What the exercise asks
From the entries below, return exactly the lines beginning at the one that contains "logs deployment/openshift-mcp -n private-ai-demo" and ending at the one that contains "curl -s localhost:8000/health", both of them included, and only those lines.

Dataset
━━━━━━━━
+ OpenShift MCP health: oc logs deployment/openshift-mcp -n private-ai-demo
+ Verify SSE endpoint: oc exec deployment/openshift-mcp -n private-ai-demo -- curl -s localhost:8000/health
━━━━━━━━
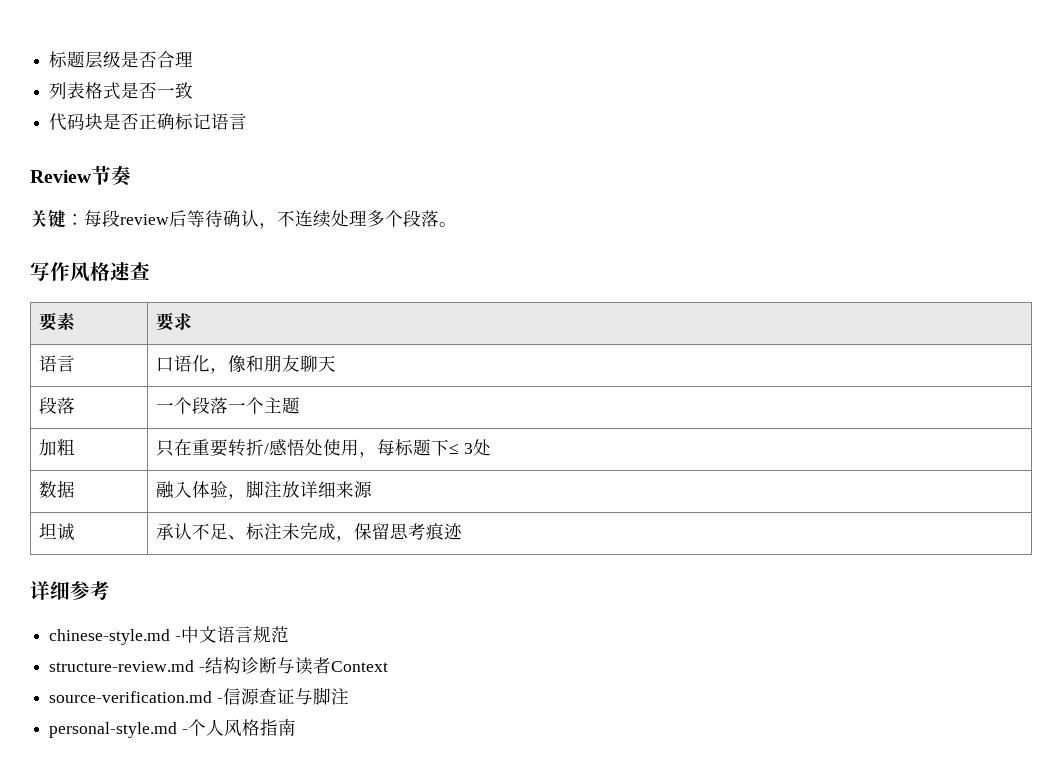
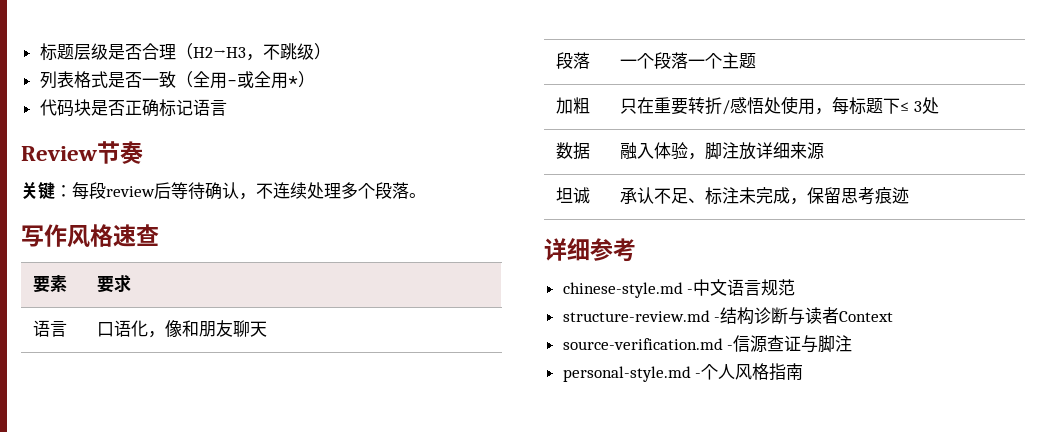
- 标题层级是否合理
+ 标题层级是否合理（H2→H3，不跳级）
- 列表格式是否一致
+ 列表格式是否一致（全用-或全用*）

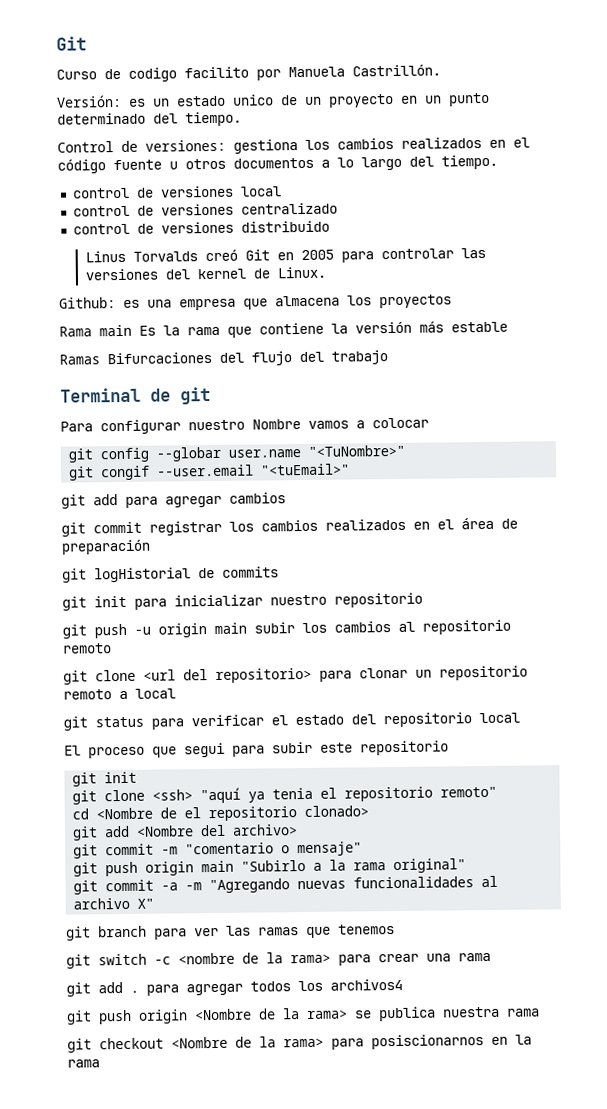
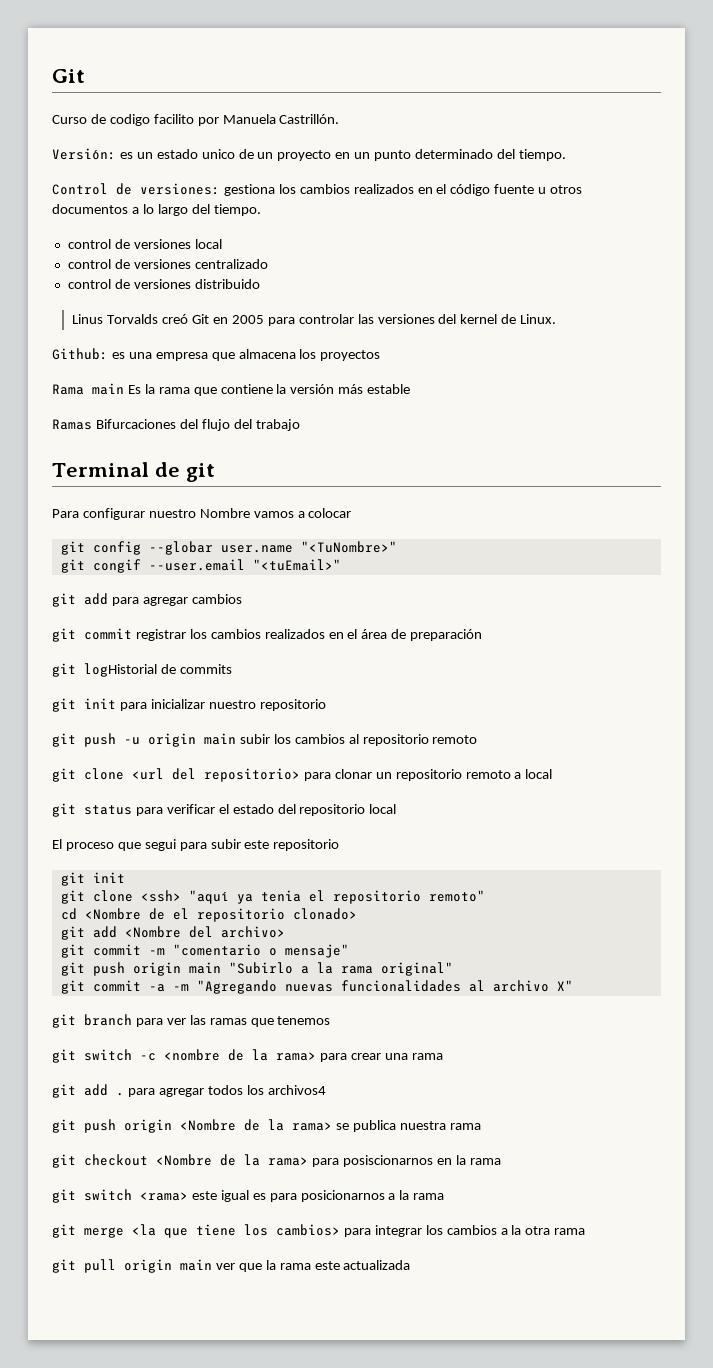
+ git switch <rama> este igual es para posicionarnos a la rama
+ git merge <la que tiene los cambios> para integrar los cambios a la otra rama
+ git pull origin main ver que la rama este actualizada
━━━━━━━━
Result of the exercise
+ OpenShift MCP health: oc logs deployment/openshift-mcp -n private-ai-demo
+ Verify SSE endpoint: oc exec deployment/openshift-mcp -n private-ai-demo -- curl -s localhost:8000/health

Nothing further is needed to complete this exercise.